Cloud data platform Snowflake has entered a multi-year partnership worth $200 million with OpenAI, the maker of ChatGPT, as enterprises accelerate efforts to deploy artificial intelligence at scale without compromising security, governance, or compliance.
Under the agreement, OpenAI’s frontier models, including GPT-5.2, will be made natively available inside Snowflake’s enterprise environment through Snowflake Cortex AI and Snowflake Intelligence. The integration allows more than 12,000 Snowflake customers to build AI-powered applications and agents directly on top of their proprietary data.
Bringing AI Closer to Enterprise Data
The partnership is designed to remove one of the biggest barriers to enterprise AI adoption: keeping sensitive data secure while enabling advanced intelligence.
With the integration, employees across business functions will be able to query both structured and unstructured data using natural language. Snowflake Intelligence can automatically retrieve, analyse, and act on data without requiring users to write code, making AI more accessible beyond technical teams.
Snowflake said the integration brings advanced reasoning, analysis, and multimodal capabilities into enterprise workflows, covering traditional datasets such as rows and columns as well as text, images, and audio.
Through Cortex AI Functions, data teams can call OpenAI models directly from SQL, effectively embedding AI into the tools they already use.
Focus on Security, Governance, and Compliance
Executives from both companies stressed that governance sits at the core of the partnership.
“By bringing OpenAI models to enterprise data, Snowflake enables organisations to build and deploy AI on top of their most valuable asset using the secure, governed platform they already trust,” said Sridhar Ramaswamy, chief executive officer of Snowflake.
He added that the collaboration allows customers to combine their internal knowledge with OpenAI’s models to build AI agents that are powerful, responsible, and trustworthy, while maintaining strict compliance standards.
Governance controls are managed through Snowflake’s Horizon Catalog, which allows enterprises to define how data and models can be accessed and used. This is particularly important for regulated sectors such as financial services, healthcare, and the public sector, alongside industries like retail, media, and manufacturing.
OpenAI Deepens Enterprise Footprint
Fidji Simo, chief executive officer of Applications at OpenAI, said Snowflake plays a central role in how enterprises manage and activate data.

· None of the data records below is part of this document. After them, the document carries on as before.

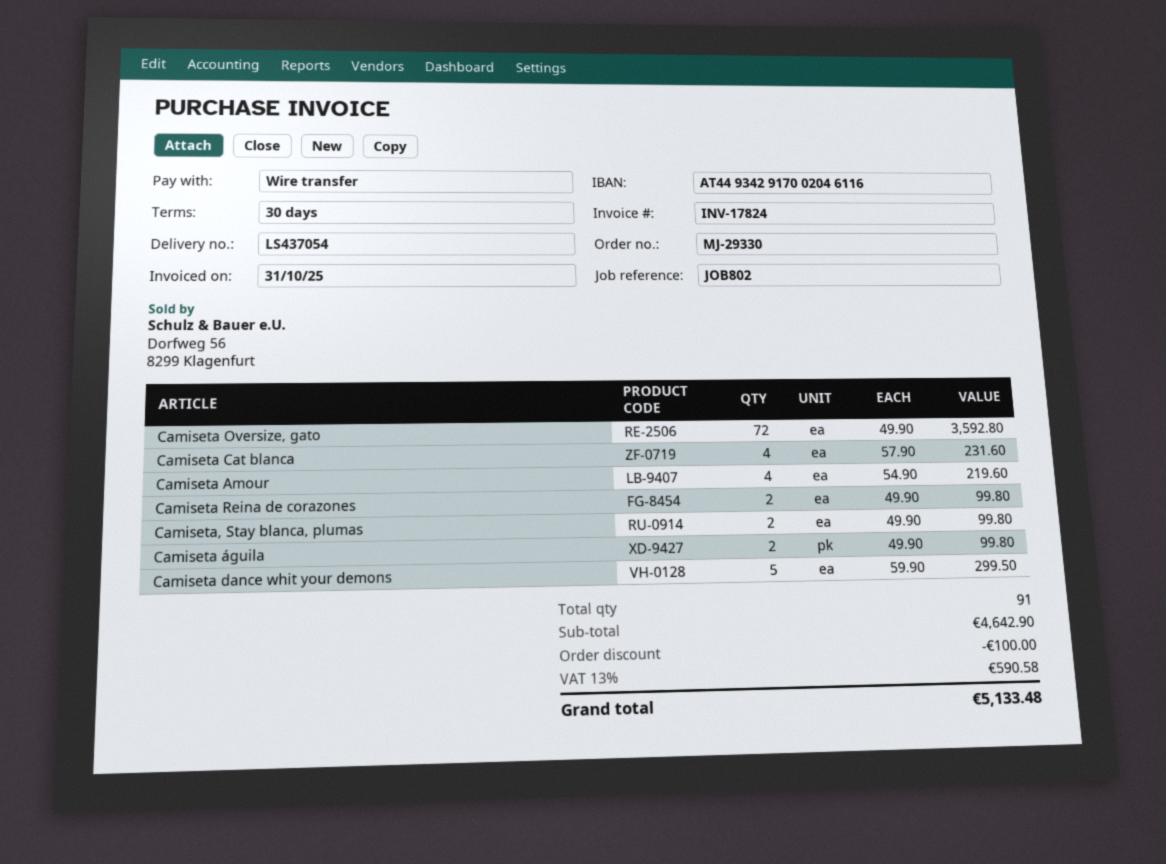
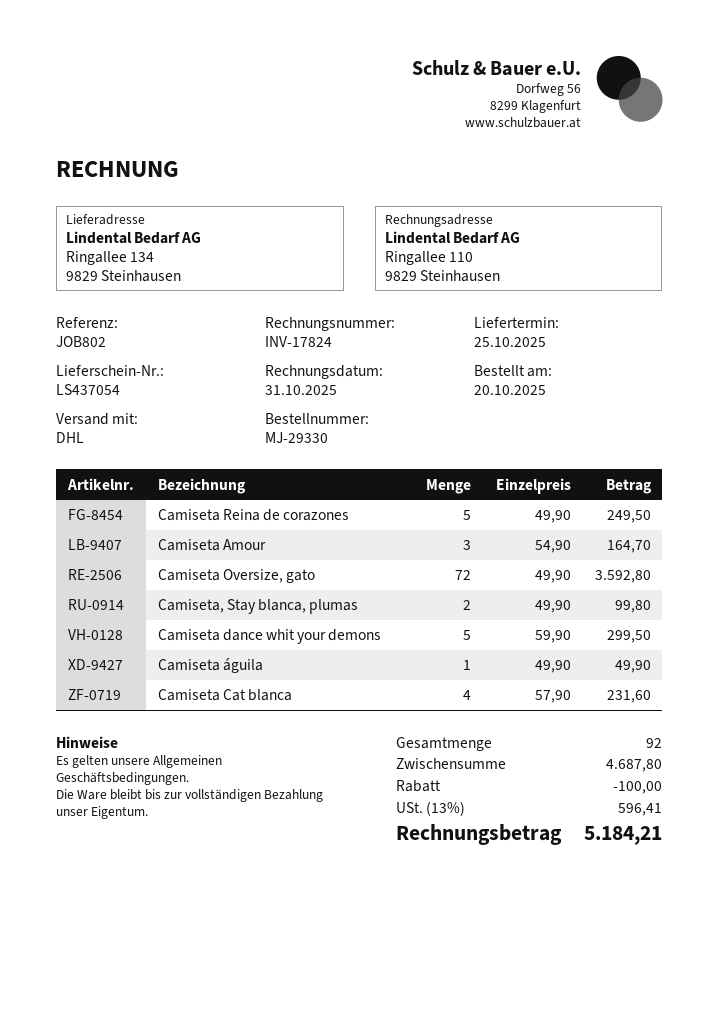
Camiseta Amour: 4 x 54.90 = 219.60 -> 3 x 54.90 = 164.70
Camiseta Reina de corazones: 2 x 49.90 = 99.80 -> 5 x 49.90 = 249.50
Camiseta águila: 2 x 49.90 = 99.80 -> 1 x 49.90 = 49.90
total quantity: 91 -> 92
subtotal: 4642.90 -> 4687.80
tax: 13% = 590.58 -> 13% = 596.41
total: 5133.48 -> 5184.21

“This partnership brings our advanced models directly into that environment, making it easier to deploy AI agents and applications so businesses can close the gap between what AI is capable of and the value they can create today,” she said.
The deal further expands OpenAI’s enterprise reach, which already includes companies such as Accenture, Walmart, PayPal, Intuit, Target, Thermo Fisher, BNY, Morgan Stanley, and BBVA. OpenAI said more than one million business customers globally now use its services.
Early Enterprise Adoption
Several companies have already begun using the combined capabilities.
Design platform Canva said the Snowflake and OpenAI integration has helped it scale visual AI features while maintaining performance and security. Wearable technology company WHOOP said Snowflake Intelligence and Cortex Agents have enabled it to analyse data and make decisions within a secure, governed framework, with OpenAI’s models strengthening reasoning and analysis as the business grows.
What Comes Next
Teams from Snowflake and OpenAI plan to introduce additional features built on OpenAI’s Apps SDK, AgentKit, and APIs to support shared enterprise workflows. Snowflake will also continue to use ChatGPT Enterprise internally to speed up decision-making, streamline workflows, and improve collaboration.
OpenAI, in turn, uses Snowflake for internal experiment tracking and analytics.
The announcement comes amid a wave of large enterprise deals in AI infrastructure. In December, Snowflake signed a separate multi-year, $200 million agreement with Anthropic to bring Claude models to its AI Data Cloud. Last month, OpenAI also announced a multi-year partnership with Cerebras to strengthen its computing infrastructure.
Together, these moves signal an intensifying race to make advanced AI a native, trusted layer inside enterprise data platforms.